人を採用するということ

人を採用することに、コストがかかることをご存知ですか?

たとえば、今人材紹介会社を経由して、就職活動を進める方も多いと思います。

使う方は無料ですので、気軽に使うと思います。私も、登録したことがあります。

しかし、そこを経由して人を採用する場合に、企業側、病院側がどの程度のお金を支払っているでしょうか。

大体、年収の2-3割程度が支払われます。

年収が500万円であれば、100-150万円です。

そのくらい人が確保しづらいんだな、といういい方もできますし、一方で、そのくらい人を確保しづらく、雇うだけでお金をそれだけ支出するということは、その他のコストを減らさなければならないということを意味します。

家賃や光熱費等、電子カルテや機器類のリース代などの固定費は減らせないですから、一番減らしやすいのは、結構教育費だったり、人件費だったりします。

昇給がない、とか、そもそもの給与が低い、とかそういうことに陥って余計に人が来ないという負のループです。

つまり、こういったシステムで得をしているのは人材紹介会社だけなんです。

それ以外にも、採用コスト、人材育成コストというのは多くかかります。

人材紹介会社に支払うお金だけでなく、例えば広告を載せるお金、引継ぎにかかるお金、面接や見学、就職説明会に出向く時間と費用、新人教育のためにかかる人件費などの教育コスト。

こういうのがすべて、採用コスト、人材育成コストです。

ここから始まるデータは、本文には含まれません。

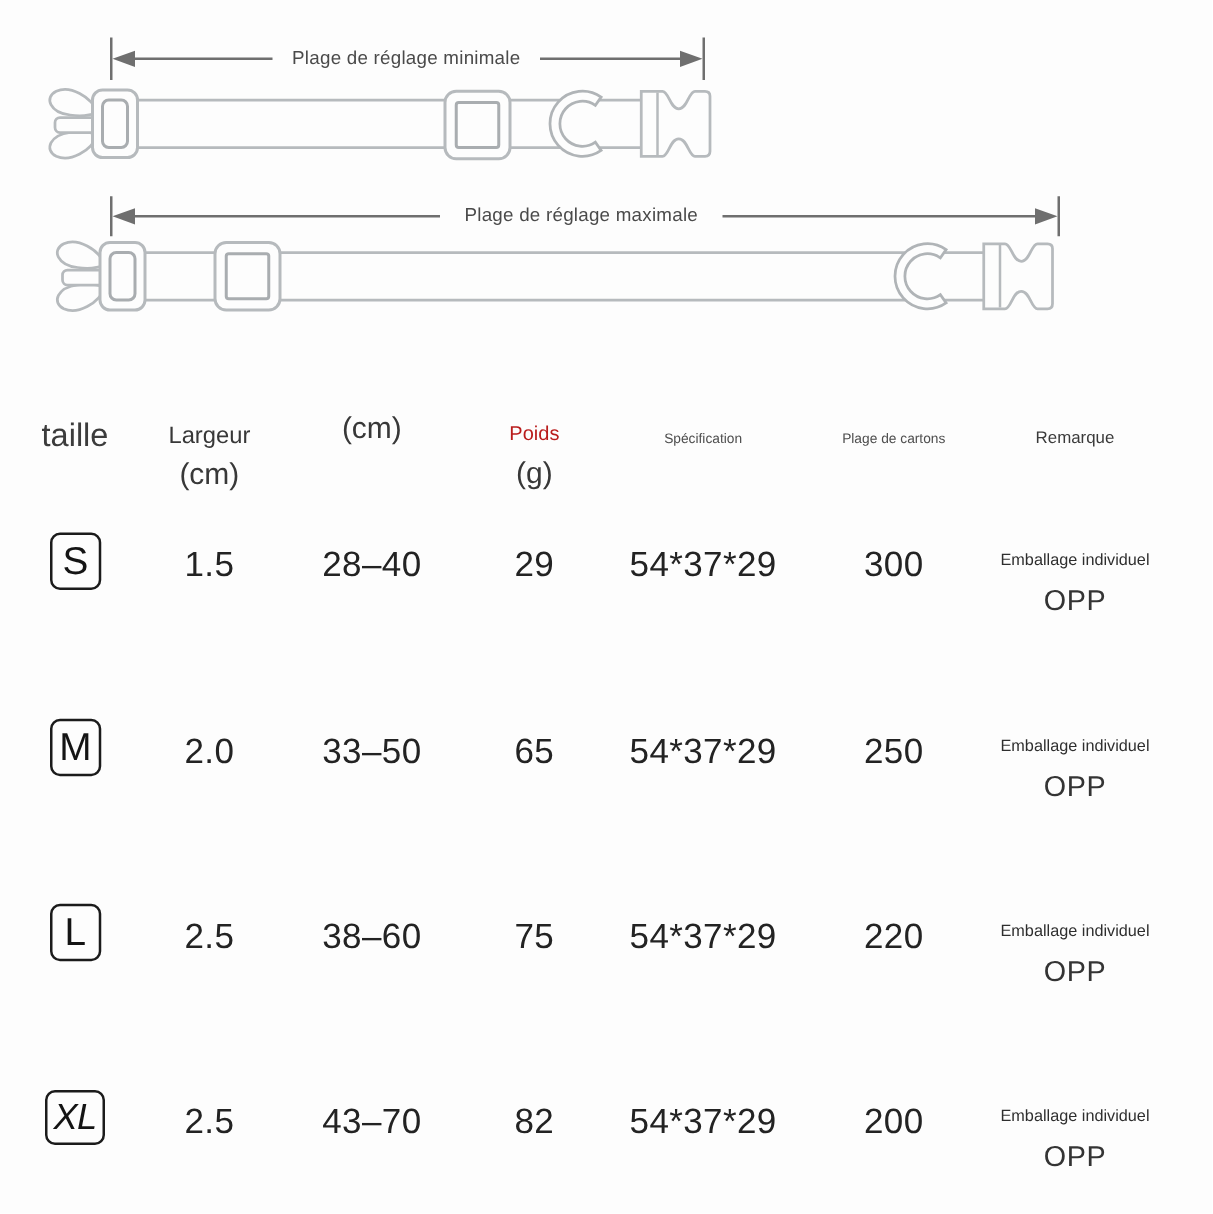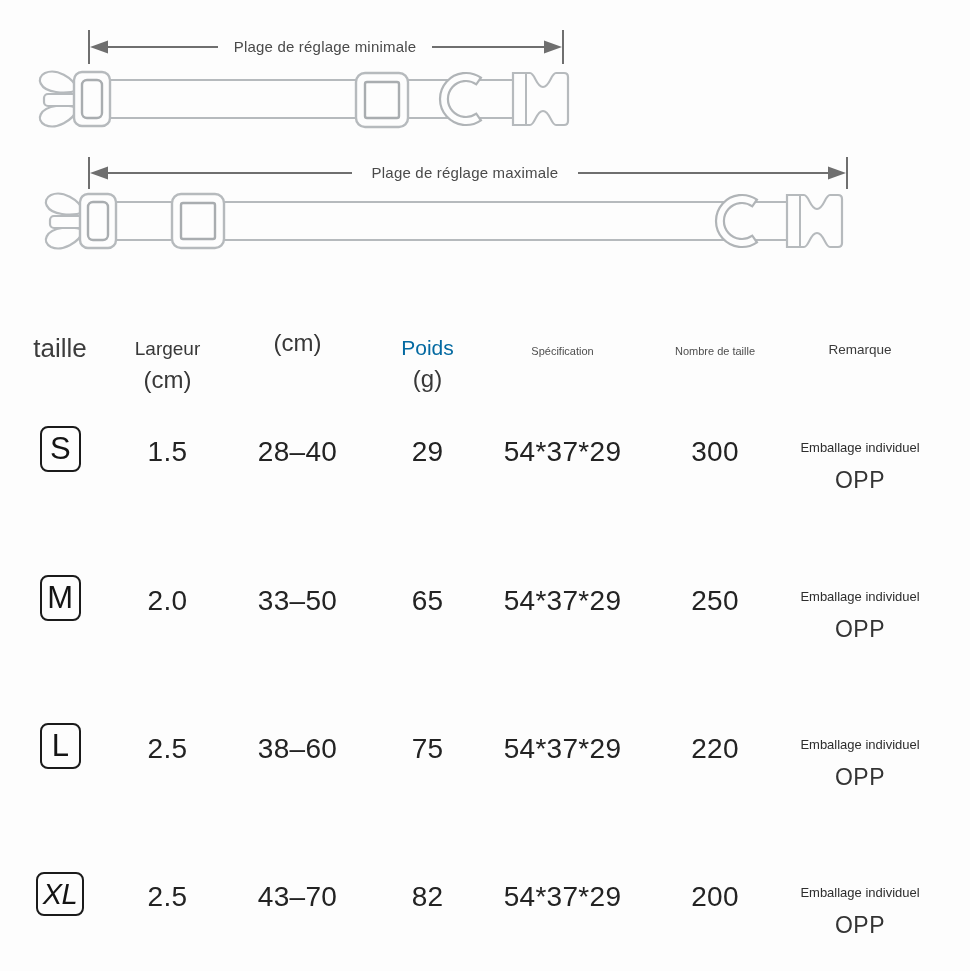--- a/index.html
+++ b/index.html
@@ -29,7 +29,7 @@
   .h-taille{font-size:26px;color:#3c3c3c;line-height:30px;padding-top:7px;}
   .h-main{font-size:19px;color:#383838;line-height:28px;padding-top:9px;}
   .h-main-sm{font-size:17px;color:#383838;line-height:28px;padding-top:10px;}
-  .h-poids{font-size:21px;color:#0369a1;line-height:28px;padding-top:8px;}
+  .h-poids{font-size:16px;color:#b91c1c;line-height:28px;padding-top:8px;}
   .h-unit{font-size:24px;color:#383838;line-height:30px;margin-top:2px;}
   .h-tiny{font-size:11px;color:#4e4e4e;line-height:16px;padding-top:17px;}
   .h-remarque{font-size:13.5px;color:#3a3a3a;line-height:18px;padding-top:15px;text-align:right;}

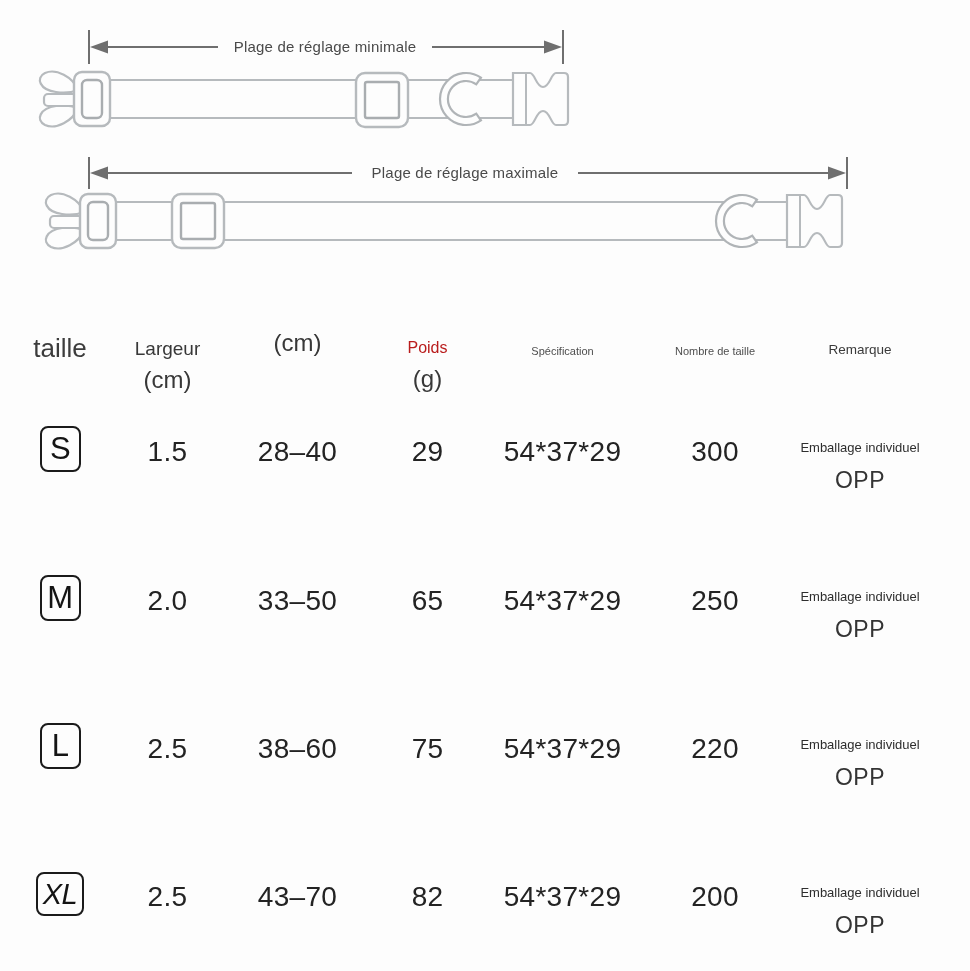--- a/index.html
+++ b/index.html
@@ -139,7 +139,7 @@
         <span class="h-tiny">Spécification</span>
       </div>
     <div class="hcell">
-        <span class="h-tiny">Nombre de taille</span>
+        <span class="h-tiny">Plage de cartons</span>
       </div>
     <div class="hcell">
         <span class="h-remarque">Remarque</span>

そして、新しく在籍することになるスタッフにかけるお金は、実際は最後の教育コストだけなんですね。先ほどの一見、「こういったシステムで得をしているのは人材紹介会社だけ」という話に対して、無料で就職先を斡旋してもらえた求職者も得をしていると思いがちですが、その場で消えてしまうお金に巨額を投資している組織は、内部のスタッフに教育コストを投資できないことも多いのです。

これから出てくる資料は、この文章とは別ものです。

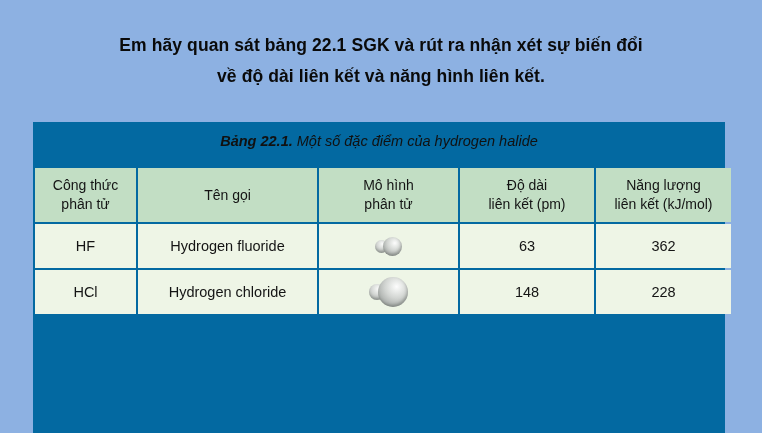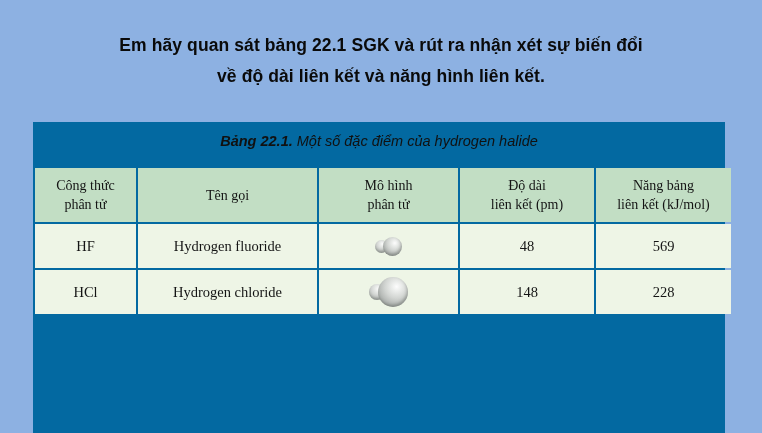--- a/index.html
+++ b/index.html
@@ -79,7 +79,6 @@
     border-collapse: separate;
     border-spacing: 2px 2px;
     table-layout: fixed;
-    font-family: Liberation Serif, serif;
   }
   .tbl th, .tbl td {
     padding: 0;

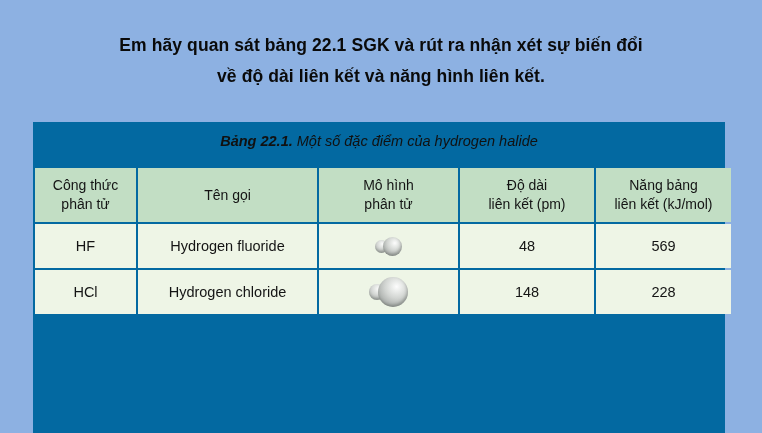--- a/index.html
+++ b/index.html
@@ -194,7 +194,7 @@
             <span class="th-line">liên kết (pm)</span>
           </th>
           <th>
-            <span class="th-line">Năng bảng</span>
+            <span class="th-line">Năng lượng</span>
             <span class="th-line">liên kết (kJ/mol)</span>
           </th>
         </tr>

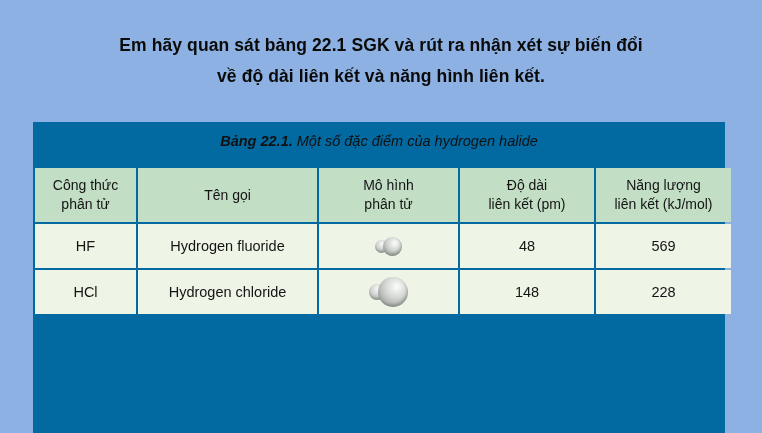--- a/index.html
+++ b/index.html
@@ -209,7 +209,7 @@
               <span class="atom x"></span>
             </span>
           </td>
-          <td>48</td>
+          <td>63</td>
           <td>569</td>
         </tr>
         <tr>

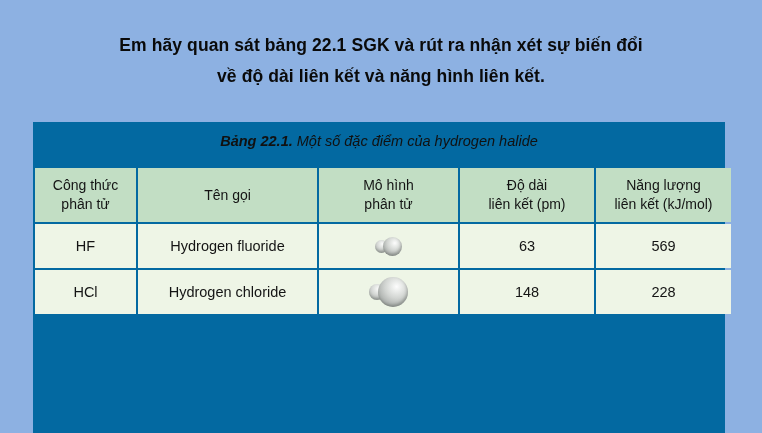--- a/index.html
+++ b/index.html
@@ -210,7 +210,7 @@
             </span>
           </td>
           <td>63</td>
-          <td>569</td>
+          <td>362</td>
         </tr>
         <tr>
           <td>HCl</td>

教育コストをしっかり割く病院は、職員の定着率も高いため、定着率がよく、その場で消えてしまう採用コストが低く抑えられます。

例えば、当院はリハビリテーション科の半数以上が、勤続10年以上で、勤続20年を超えるスタッフも複数名います。在籍するスタッフに割くお金は、そのまま、現場の質に貢献しますので、医療の質も高く保つことができます。